DIRECTIONS
Your response should contain every line from the data below that holds the string "catch".

------------------------------------------------

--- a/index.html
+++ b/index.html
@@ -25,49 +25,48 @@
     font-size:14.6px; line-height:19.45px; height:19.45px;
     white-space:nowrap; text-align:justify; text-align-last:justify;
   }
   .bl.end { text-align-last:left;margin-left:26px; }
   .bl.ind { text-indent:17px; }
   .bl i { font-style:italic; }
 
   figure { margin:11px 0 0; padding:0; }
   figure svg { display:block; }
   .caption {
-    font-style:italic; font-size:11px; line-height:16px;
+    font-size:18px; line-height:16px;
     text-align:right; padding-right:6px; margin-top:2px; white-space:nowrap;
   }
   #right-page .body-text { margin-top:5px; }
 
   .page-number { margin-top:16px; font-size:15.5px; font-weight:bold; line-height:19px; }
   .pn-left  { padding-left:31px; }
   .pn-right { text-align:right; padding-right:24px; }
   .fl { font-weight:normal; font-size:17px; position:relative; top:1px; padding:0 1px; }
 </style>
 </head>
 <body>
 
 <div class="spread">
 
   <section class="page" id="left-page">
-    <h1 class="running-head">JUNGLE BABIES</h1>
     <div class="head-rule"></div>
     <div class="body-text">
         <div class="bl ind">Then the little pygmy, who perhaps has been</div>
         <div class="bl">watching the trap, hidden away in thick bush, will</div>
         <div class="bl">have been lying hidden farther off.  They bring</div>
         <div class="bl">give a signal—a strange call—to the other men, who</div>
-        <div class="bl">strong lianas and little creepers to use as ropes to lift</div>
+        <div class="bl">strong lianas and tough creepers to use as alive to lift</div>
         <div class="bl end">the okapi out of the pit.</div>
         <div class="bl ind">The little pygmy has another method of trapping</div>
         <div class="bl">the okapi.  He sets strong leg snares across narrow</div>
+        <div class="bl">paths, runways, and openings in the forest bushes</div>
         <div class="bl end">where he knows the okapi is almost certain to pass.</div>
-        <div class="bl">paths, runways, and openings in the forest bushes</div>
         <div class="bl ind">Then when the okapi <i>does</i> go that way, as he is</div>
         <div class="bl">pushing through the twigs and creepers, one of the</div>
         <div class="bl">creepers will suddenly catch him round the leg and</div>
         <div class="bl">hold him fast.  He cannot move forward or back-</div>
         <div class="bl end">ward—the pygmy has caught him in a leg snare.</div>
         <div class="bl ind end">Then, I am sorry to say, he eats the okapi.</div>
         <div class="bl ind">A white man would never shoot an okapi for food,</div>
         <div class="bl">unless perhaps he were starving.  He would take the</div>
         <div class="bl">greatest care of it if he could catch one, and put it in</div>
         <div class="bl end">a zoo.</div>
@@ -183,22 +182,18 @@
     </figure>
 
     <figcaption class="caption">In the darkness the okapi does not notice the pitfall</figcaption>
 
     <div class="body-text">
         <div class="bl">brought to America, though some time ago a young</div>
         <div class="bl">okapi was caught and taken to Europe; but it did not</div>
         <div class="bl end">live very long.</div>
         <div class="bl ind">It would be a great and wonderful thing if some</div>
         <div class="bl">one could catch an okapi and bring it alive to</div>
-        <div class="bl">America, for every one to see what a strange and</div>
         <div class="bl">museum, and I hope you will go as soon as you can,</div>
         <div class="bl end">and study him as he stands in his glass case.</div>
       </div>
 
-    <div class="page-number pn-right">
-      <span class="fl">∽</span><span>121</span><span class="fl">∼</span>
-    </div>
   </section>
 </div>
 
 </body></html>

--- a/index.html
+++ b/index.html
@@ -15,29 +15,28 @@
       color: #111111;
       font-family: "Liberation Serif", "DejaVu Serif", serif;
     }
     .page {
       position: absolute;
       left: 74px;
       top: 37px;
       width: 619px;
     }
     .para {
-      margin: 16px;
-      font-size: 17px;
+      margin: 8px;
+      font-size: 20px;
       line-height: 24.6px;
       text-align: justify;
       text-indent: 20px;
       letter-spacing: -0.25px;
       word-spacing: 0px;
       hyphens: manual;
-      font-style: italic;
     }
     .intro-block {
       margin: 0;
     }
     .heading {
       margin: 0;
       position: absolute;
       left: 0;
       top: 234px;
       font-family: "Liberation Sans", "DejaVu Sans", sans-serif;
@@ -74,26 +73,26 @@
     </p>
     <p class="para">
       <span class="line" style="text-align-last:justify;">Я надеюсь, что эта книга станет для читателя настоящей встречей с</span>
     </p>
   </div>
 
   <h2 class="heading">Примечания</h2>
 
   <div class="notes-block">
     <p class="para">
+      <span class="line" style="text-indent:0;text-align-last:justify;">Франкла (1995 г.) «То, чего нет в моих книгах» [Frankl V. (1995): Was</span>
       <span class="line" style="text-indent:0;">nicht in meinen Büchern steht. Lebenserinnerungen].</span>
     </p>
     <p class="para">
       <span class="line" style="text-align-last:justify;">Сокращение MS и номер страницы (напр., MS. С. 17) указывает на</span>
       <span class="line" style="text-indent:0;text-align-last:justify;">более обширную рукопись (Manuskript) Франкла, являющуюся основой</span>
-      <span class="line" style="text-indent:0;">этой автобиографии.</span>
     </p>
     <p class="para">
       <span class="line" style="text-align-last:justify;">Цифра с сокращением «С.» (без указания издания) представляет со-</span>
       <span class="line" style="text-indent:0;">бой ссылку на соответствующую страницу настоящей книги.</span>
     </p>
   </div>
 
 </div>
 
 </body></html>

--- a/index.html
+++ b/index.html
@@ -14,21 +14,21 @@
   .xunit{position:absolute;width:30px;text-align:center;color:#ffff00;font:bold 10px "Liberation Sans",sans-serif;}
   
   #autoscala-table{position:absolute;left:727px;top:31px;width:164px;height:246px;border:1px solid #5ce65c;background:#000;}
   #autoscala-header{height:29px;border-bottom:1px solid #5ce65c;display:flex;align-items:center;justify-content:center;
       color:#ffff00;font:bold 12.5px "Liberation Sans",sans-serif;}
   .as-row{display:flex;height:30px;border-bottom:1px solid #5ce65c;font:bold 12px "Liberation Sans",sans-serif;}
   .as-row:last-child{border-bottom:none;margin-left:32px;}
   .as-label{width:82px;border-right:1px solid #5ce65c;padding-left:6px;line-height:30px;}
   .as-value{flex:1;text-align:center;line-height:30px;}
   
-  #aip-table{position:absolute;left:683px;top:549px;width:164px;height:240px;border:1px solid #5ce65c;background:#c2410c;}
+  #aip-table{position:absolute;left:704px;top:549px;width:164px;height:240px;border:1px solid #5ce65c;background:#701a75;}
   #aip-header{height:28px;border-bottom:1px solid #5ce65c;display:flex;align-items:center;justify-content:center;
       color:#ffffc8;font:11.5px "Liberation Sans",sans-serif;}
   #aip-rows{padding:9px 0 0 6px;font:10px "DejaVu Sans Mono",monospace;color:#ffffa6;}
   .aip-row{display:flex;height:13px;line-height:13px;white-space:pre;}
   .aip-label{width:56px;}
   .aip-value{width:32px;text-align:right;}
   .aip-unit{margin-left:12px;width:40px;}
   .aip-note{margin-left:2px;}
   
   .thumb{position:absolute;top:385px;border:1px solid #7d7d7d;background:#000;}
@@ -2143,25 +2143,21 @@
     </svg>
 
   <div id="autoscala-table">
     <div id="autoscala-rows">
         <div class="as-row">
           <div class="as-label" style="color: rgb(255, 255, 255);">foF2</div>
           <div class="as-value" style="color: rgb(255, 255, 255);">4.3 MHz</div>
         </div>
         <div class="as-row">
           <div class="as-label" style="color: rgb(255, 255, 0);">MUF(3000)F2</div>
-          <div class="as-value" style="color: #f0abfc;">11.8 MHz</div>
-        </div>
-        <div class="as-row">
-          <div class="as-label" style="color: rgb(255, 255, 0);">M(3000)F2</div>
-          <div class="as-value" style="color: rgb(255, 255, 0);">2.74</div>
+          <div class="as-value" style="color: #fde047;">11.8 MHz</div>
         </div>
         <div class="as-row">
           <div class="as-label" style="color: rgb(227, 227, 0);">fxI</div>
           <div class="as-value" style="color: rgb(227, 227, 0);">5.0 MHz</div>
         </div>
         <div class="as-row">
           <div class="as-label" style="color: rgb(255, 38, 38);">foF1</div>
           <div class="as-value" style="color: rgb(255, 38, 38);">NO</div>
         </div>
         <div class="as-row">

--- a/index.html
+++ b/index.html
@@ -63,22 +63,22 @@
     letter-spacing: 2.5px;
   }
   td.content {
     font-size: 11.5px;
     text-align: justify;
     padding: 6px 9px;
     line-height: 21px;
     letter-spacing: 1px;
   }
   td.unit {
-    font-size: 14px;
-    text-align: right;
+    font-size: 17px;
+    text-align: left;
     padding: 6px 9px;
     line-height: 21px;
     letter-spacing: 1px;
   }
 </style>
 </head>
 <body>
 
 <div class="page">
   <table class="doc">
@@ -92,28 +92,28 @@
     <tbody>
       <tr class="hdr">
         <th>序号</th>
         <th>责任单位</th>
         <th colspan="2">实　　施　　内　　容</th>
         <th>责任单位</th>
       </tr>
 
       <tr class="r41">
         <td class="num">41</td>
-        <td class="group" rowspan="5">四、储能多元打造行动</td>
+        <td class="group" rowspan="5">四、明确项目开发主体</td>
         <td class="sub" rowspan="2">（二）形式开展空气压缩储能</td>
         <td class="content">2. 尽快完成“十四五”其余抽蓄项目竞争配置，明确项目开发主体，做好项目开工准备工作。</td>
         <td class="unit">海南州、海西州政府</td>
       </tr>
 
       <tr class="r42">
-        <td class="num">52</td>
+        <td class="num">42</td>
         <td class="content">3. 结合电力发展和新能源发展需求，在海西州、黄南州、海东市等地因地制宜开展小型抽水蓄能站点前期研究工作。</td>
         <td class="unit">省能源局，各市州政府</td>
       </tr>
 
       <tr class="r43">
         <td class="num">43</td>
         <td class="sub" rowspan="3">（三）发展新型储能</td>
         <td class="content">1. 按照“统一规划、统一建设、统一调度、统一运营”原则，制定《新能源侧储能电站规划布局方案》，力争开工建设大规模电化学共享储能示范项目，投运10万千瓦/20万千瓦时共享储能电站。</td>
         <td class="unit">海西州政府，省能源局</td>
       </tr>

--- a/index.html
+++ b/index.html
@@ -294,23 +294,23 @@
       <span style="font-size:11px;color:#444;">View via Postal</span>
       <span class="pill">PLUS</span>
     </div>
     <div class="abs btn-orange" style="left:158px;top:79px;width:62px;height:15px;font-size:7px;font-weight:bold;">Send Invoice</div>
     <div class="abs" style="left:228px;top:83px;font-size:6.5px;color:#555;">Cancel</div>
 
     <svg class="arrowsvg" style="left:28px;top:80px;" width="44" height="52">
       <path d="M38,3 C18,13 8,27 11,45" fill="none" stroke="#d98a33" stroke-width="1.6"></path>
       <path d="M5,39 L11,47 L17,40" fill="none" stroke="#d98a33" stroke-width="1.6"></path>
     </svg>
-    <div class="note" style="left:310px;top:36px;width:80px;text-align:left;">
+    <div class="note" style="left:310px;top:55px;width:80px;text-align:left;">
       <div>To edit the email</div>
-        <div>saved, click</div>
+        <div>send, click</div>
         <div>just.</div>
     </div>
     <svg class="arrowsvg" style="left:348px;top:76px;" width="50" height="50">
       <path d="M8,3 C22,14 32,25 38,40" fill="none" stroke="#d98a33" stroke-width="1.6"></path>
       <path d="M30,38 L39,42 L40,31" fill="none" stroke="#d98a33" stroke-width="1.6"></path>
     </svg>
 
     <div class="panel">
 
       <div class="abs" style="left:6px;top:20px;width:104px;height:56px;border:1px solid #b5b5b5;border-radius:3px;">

------------------------------------------------

ANSWER SECTION
         <div class="bl">creepers will suddenly catch him round the leg and</div>
         <div class="bl">greatest care of it if he could catch one, and put it in</div>
         <div class="bl">one could catch an okapi and bring it alive to</div>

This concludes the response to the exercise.